Le Musée National du Romantisme accueille l'exposition La douleur silencieuse, de l'artiste Laia Abril, une exposition gratuite qui aborde la manière dont l'endométriose a été ignorée par la médecine pendant des siècles. La maladie touche des millions de femmes avec des douleurs chroniques, et la proposition cherche à briser le silence historique qui entoure ce problème de santé féminin, offrant un espace de réflexion et de reconnaissance publique.
L'échec technique de la médecine historique face au corps féminin 🩺
D'un point de vue technologique, l'exposition souligne comment la recherche médicale a priorisé les systèmes biologiques masculins, laissant de côté des processus comme la menstruation ou la douleur pelvienne chronique. L'absence d'outils de diagnostic précis et de traitements spécifiques pour l'endométriose reflète un biais de développement qui persiste. L'artiste documente comment les protocoles cliniques, en ignorant ces symptômes, ont créé un vide de données qui perpétue le manque de solutions efficaces.

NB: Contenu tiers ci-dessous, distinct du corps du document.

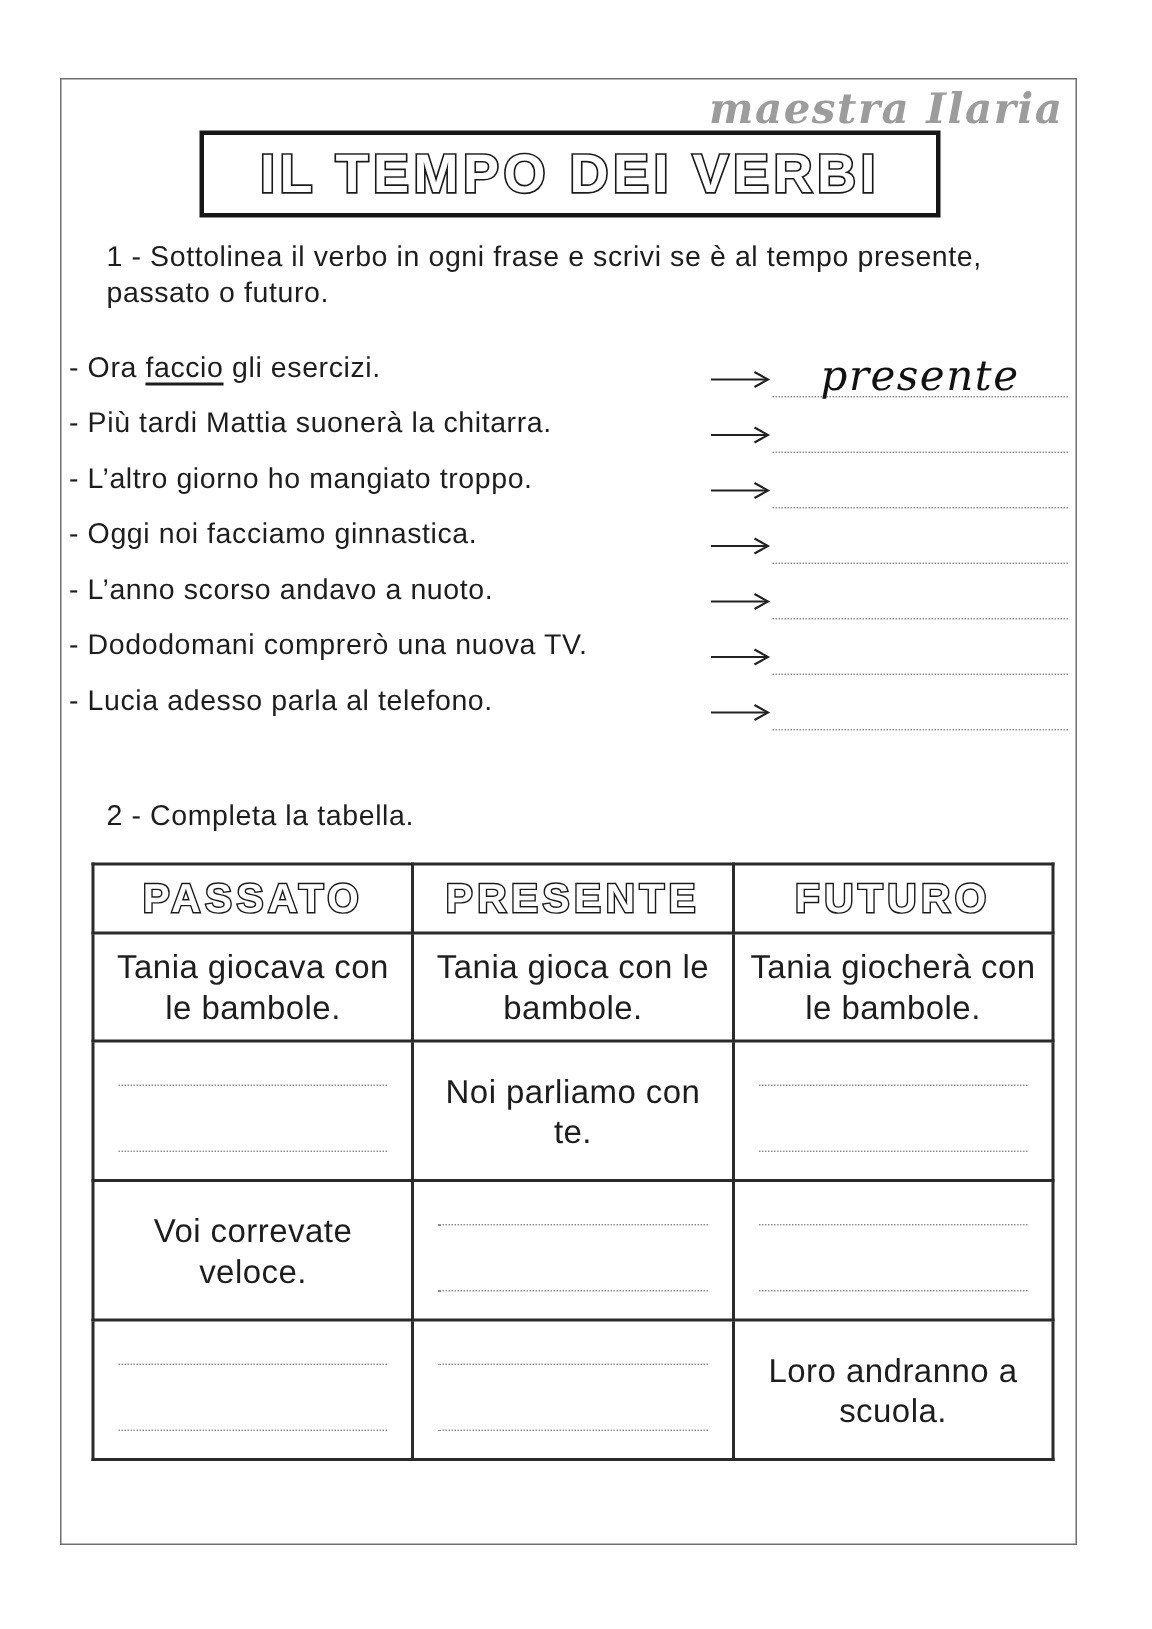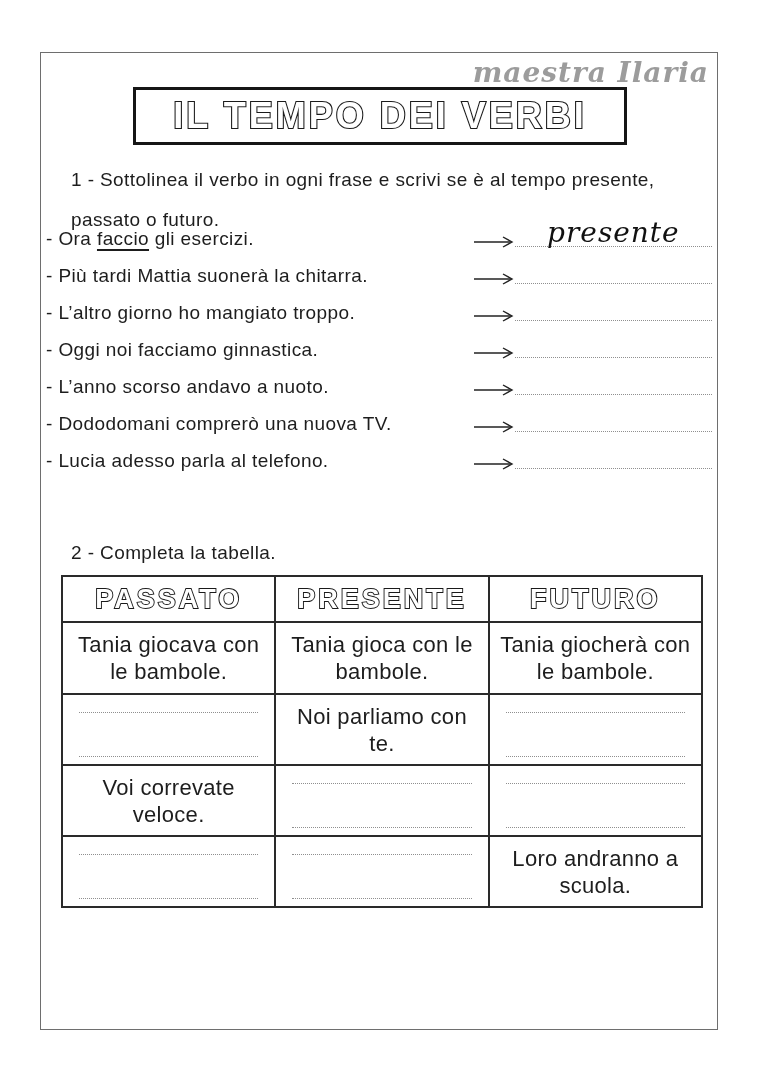"1 - Sottolinea il verbo" .ex-heading { line-height: 40px -> 24px }
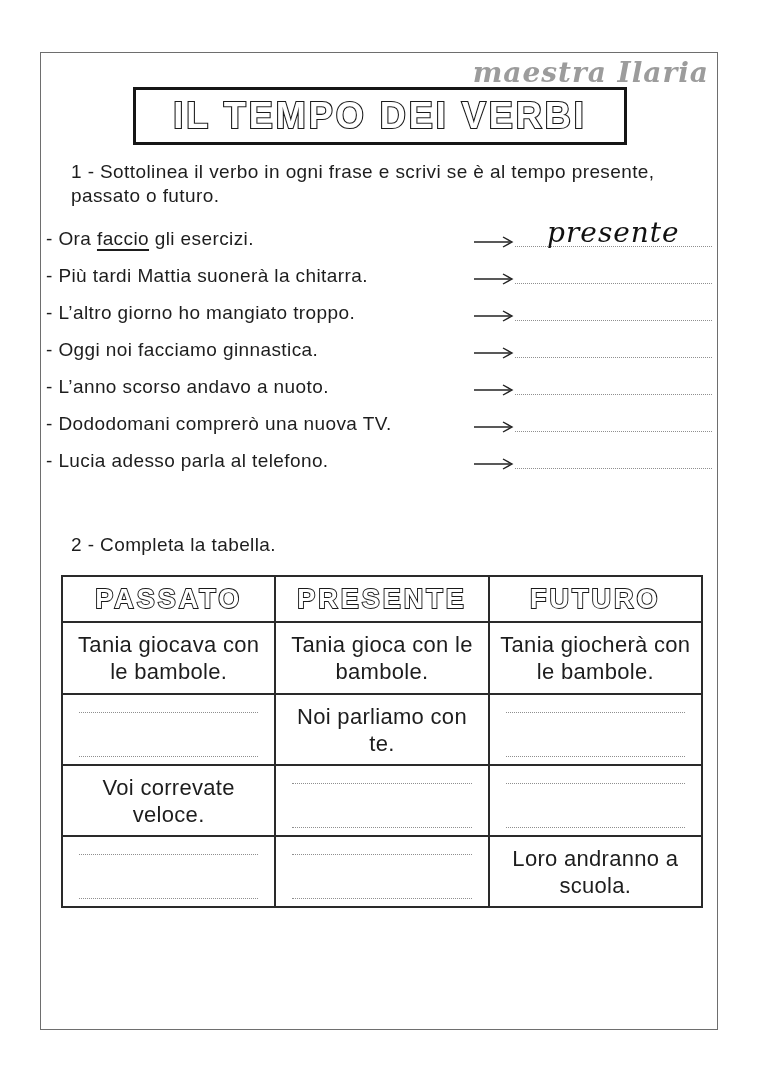"- Ora faccio gli esercizi." .s-row { align-items: center -> flex-end }
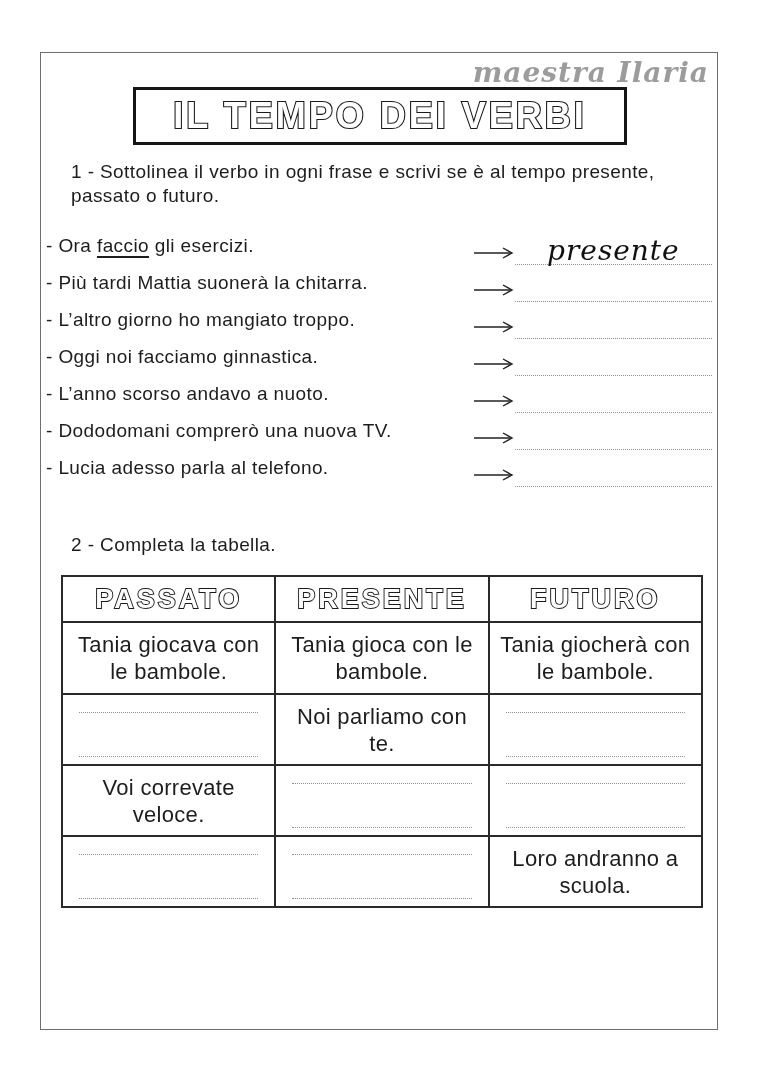"Noi parliamo con te." .tense-table tr.rb td { height: 71px -> 93px }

Quand l'utérus devient un mystère non résolu 🔍
Si la médecine avait consacré à l'endométriose la moitié des ressources qu'elle a utilisées pour étudier la calvitie masculine, nous en saurions aujourd'hui plus sur l'utérus que sur la surface de Mars. Mais non, nous en sommes là, avec des femmes qui entendent depuis des années que tout est dans leur tête tandis que la douleur réelle se promène dans leurs corps sans carte ni mode d'emploi. Heureusement que l'art, au moins, n'a pas besoin d'ordonnance pour signaler l'évidence.